The second situation is a mashup. It's quite common to take 1 or more styles and mix them together for a film or game. For example, maybe you're on a game and the director says that this world is going to be a mashup of scifi, Art Deco and Baroque. For example, Lynch's Dune film from the 80s has a lot of elements of Scifi, Baroque and Art Deco. So knowing these styles will give you an immediate picture in your head. You can use that knowledge to clarify the intentions of the art director, like saying "Would Lynch's Dune be a good example of the overall look we're going for". Knowing your styles helps you communicate more effectively and faster.

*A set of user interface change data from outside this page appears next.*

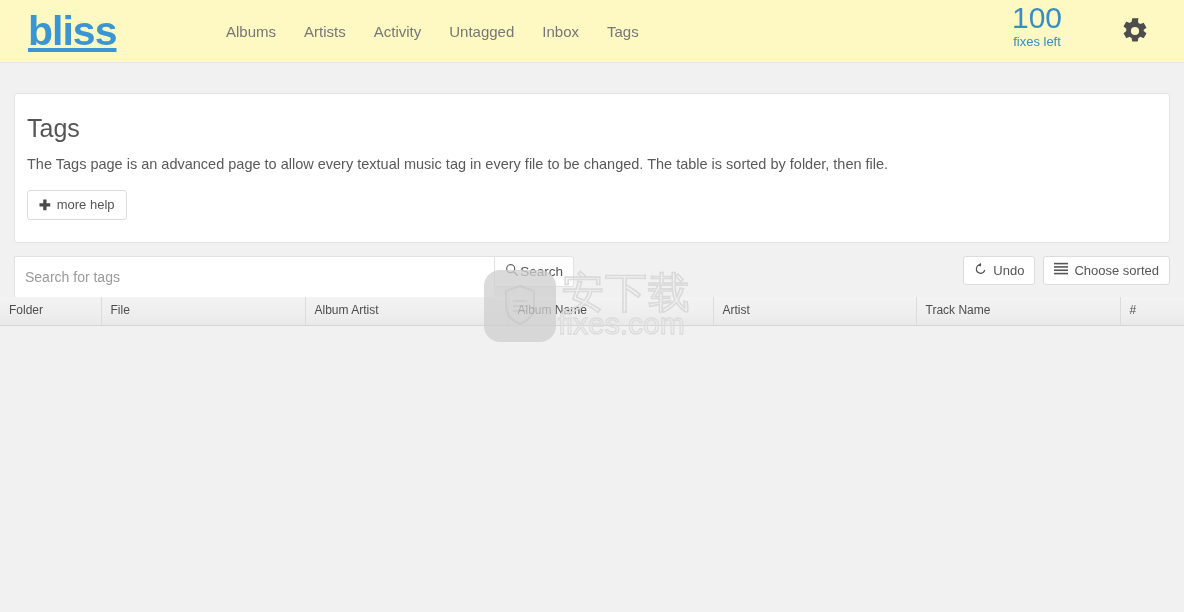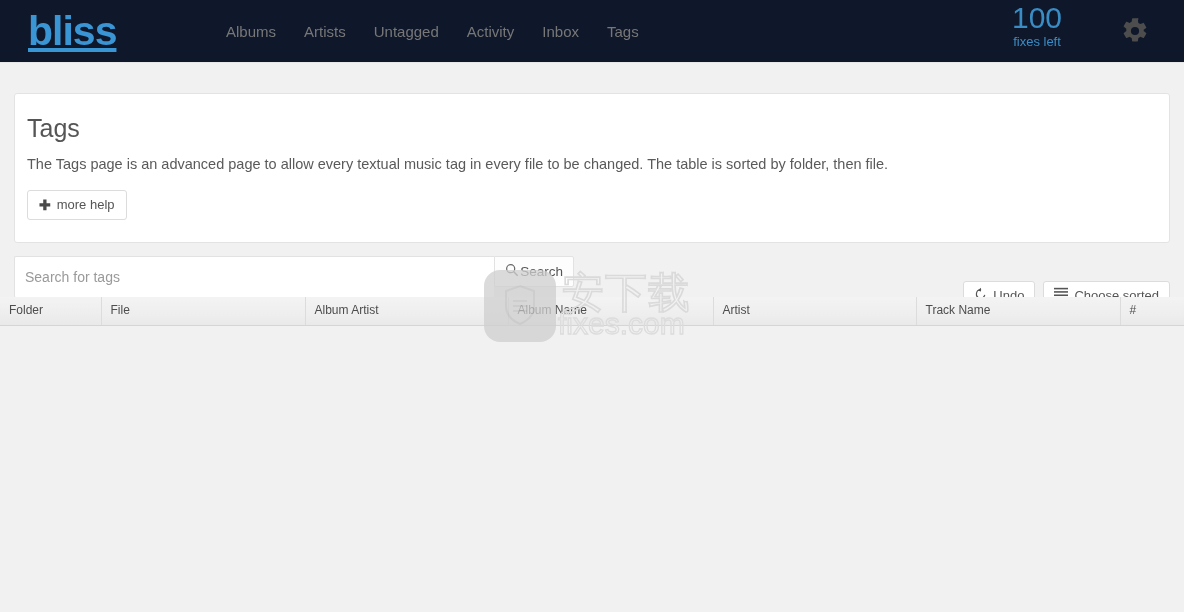"bliss" .navbar { background: #0f172a -> #fef9c3 }
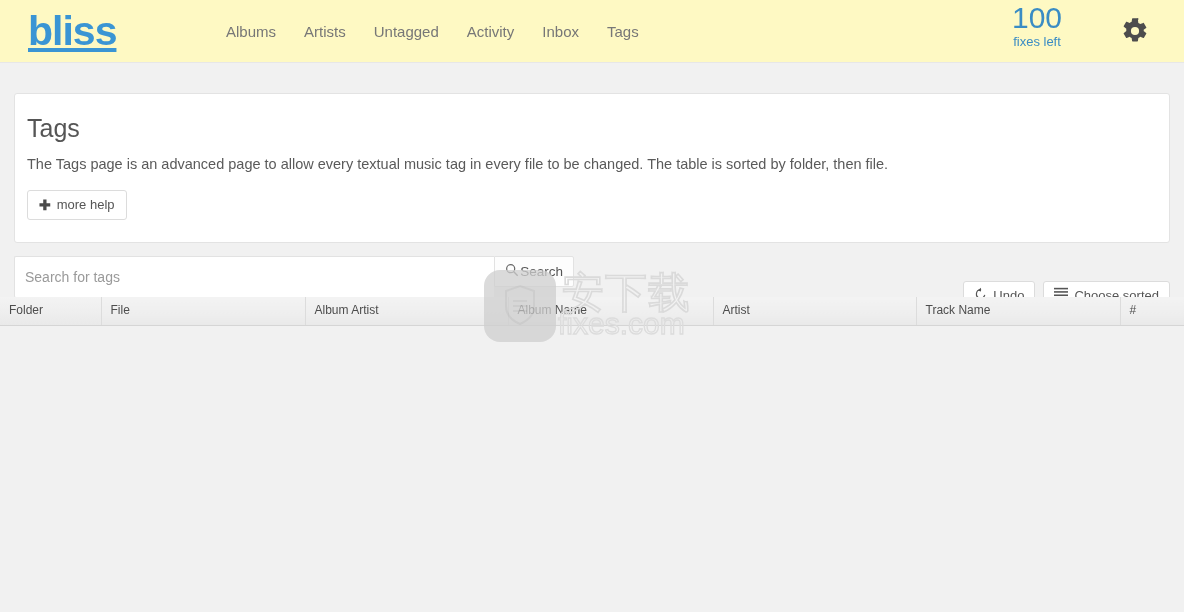"Untagged" a.nav-link { order: before "Activity" -> after "Activity" }
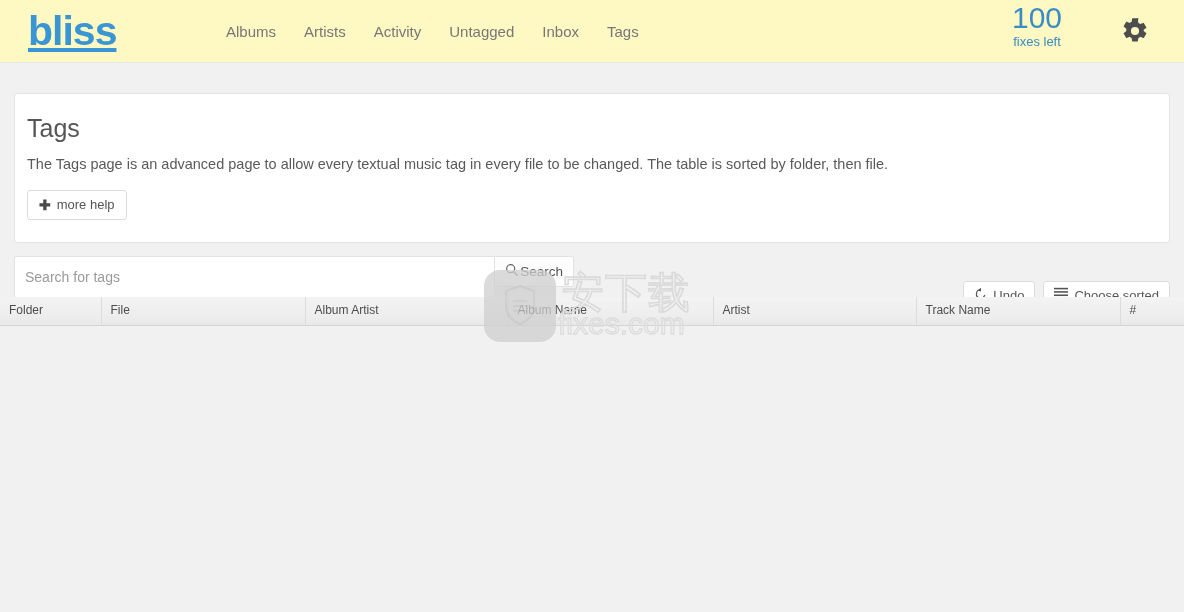"Undo" .right-btns { margin-top: 25px -> none }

And third, sometimes you have to make up a style from scratch. And if you already have a good idea of how that happens in real life, how a few design attributes and how shape language can appear in everything from chairs to lamps to buildings, it's far easier to create something brand new. For example, one of my favorite examples is the dwarfs from the Lord Of The Rings films. The design motif and shape language for the dwarves were diamonds, triangles and angular gem shapes. Not only did those shapes represent the gems the dwarves mined from the ground, but it also represented their physical bodies, they were short, wide, stout, and immovable from the ground (like the pyramids with their solid triangular base). Knocking a dwarf off their feet is tough, and so are these shapes.



And just look at all the ways they integrated that idea into the furniture, items and architecture of the dwarves...



Conclusion

So while I could do a long art lesson on each and every one of these art movements, my goal with this lesson was to give you a little taste, and to give you a method for analyzing art movements through history based on reoccurring shape themes. And that will help you not only work in those styles, but gives you an idea how to invent your own styles for a completely made up world.